None or very limited axonal regeneration in CNS.
Because:
- lack of scaffold e.g. endoneurium, basement membrane.
- oligodendrocytes do not form columns as Schwann cells do in PNS.
- axon sprouting is inhibited.
4 main reaction patterns referred to in CNS.
Suppurative inflammation.
- bacteria, some fungi, non-infectious steroid-responsive meningitis arteritis in dogs.
Non-suppurative (mononuclear) inflammation.
- viruses, protozoa, some bacteria, non-infectious diseases.
Granulomatous inflammation.
– some bacteria, fungi, parasites, FBs, some immune-mediated diseases.
Eosinophilic inflammation.
- parasitic infections, some fungal infections.
- What type of inflammatory cell(s) would dominate in suppurative inflammation?
- What type of inflammatory cell(s) would dominate in suppurative inflammation?
- What type of inflammatory cell(s) would dominate in granulomatous inflammation?
- What type of inflammatory cell(s) would dominate in eosinophilic inflammation?
- Neutrophils.
- Lymphocytes, plasma cells, monocytes, macrophages.
- Macrophages.
- Eosinophils.
Healing in CNS.
Clearing up and repairing in areas of injury.
e.g. following degeneration and necrosis of components of CNS.
Phagocytes remove debris:
- microglia expand and become macrophage-like and phagocytic.
- may be supplemented w/ macrophages derived from blood monocytes.
Repair by astrocytes - main cells involved in CNS repair.

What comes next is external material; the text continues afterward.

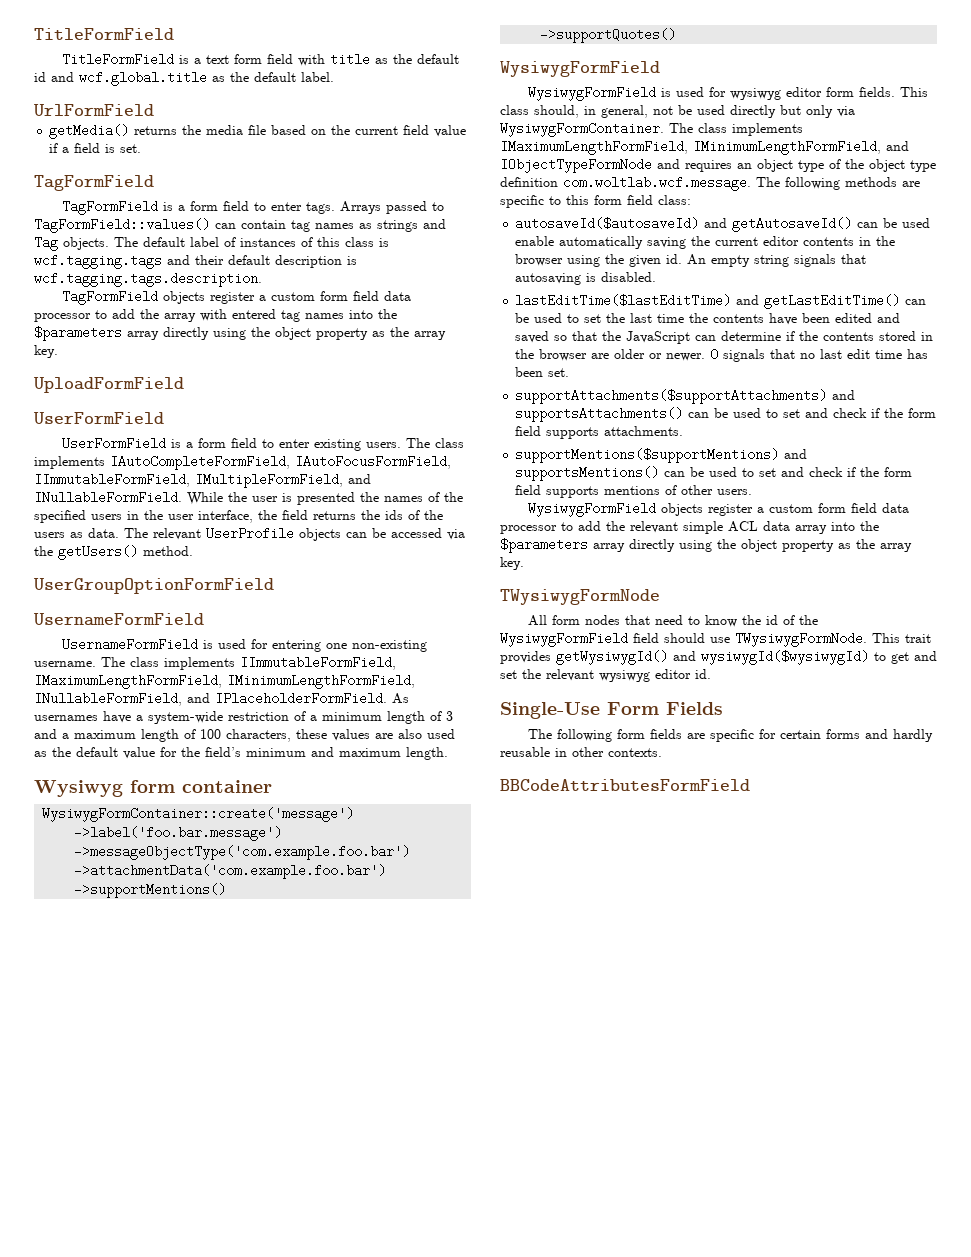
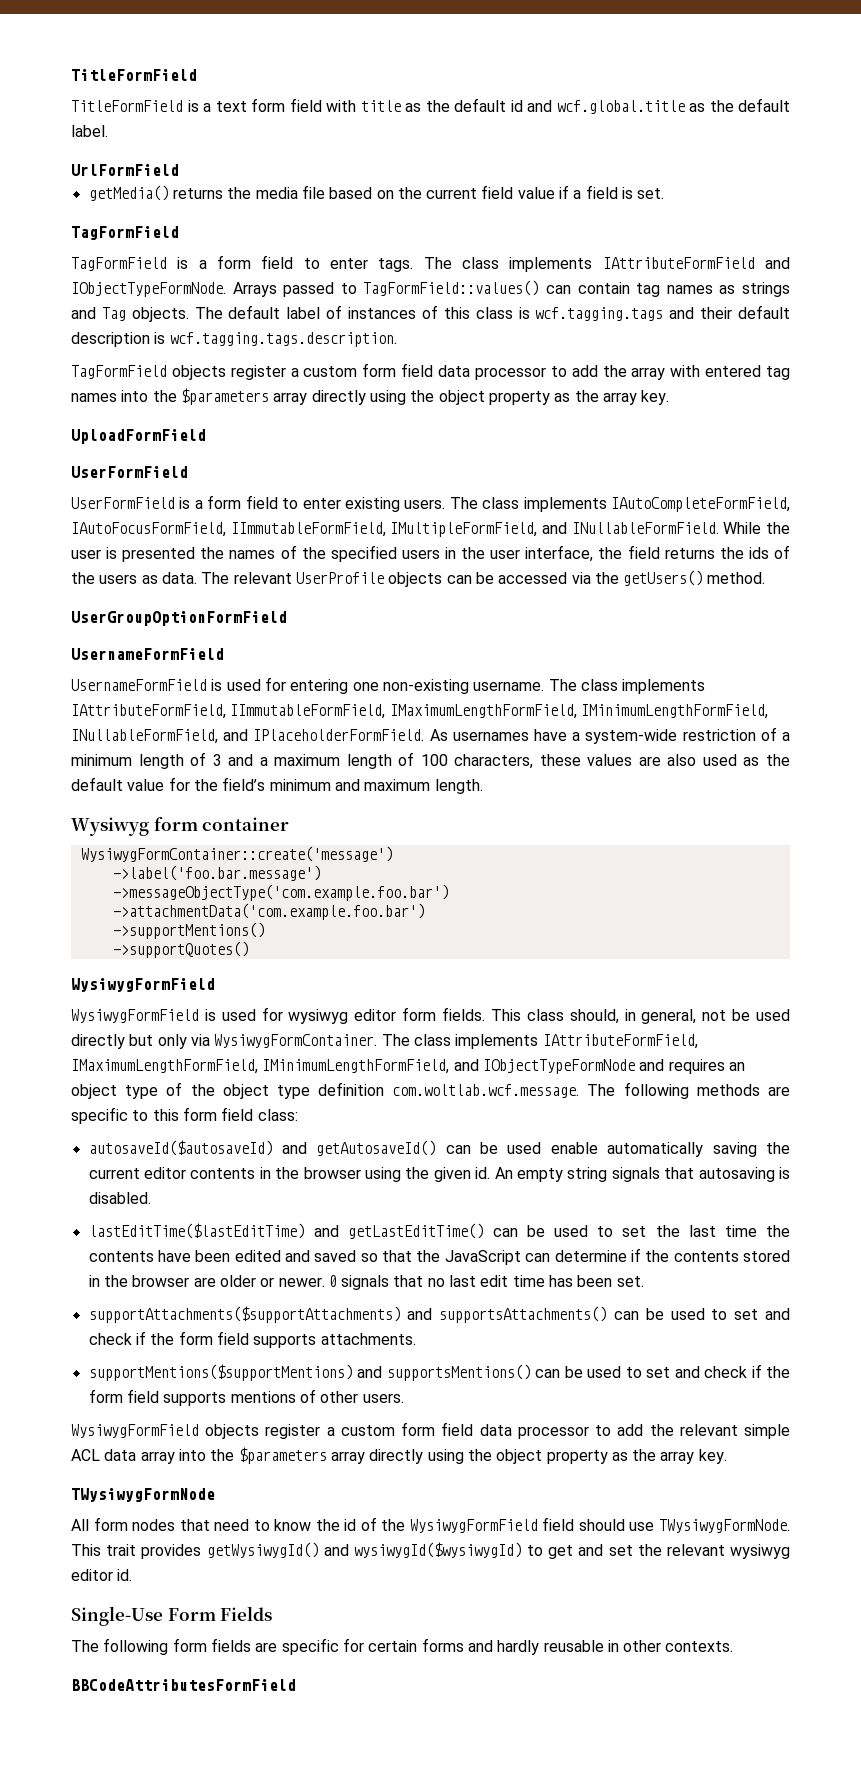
(336, 208) none -> [423,257,790,272] [71,282,226,297] The class implements IAttributeFormField and IObjectTypeFormNode.
(235, 663) none -> [71,704,226,719] IAttributeFormField,
(803, 129) none -> [542,1034,698,1049] IAttributeFormField,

- proliferate and hypertrophy w/ larger and more complex processes (create a matrix).
- encapsulate and fill spaces, and may form ‘scar’.
Causes of brain swelling.
Space-occupying lesion.
- e.g. tumour, haemorrhage, abscess.
Oedema and accumulation of fluid.
- congestive – unregulated vasodilation of blood vessels in brain after trauma.
- vasogenic oedema – increased vascular permeability e.g. inflammation, trauma, cerebral hypertension, neoplasms.
- interstitial oedema – increased hydrostatic pressure (due to excess CSF) w/in ventricular system causing CSF to move into periventricular tissues e.g. hydrocephalus.
Cell swelling (e.g. neurones, glial cells, vascular endothelium) w/ increased intracellular fluid caused by altered cell metabolism w/ reduced energy for metabolic processes, often due to ischaemia - cytotoxic oedema.
- same as hydropic change in cells elsewhere in body.
Recognising signs of brain swelling.
Less pronounced sulci.
Flattening of gyri due to pressing against skull.
Subtentorial herniation of the cerebrum under tentorium cerebelli.
Cerebellar herniation and compression through the foramen magnum at the back of the skull.
- ‘coning’.
– branstem compression –> death by CR failure.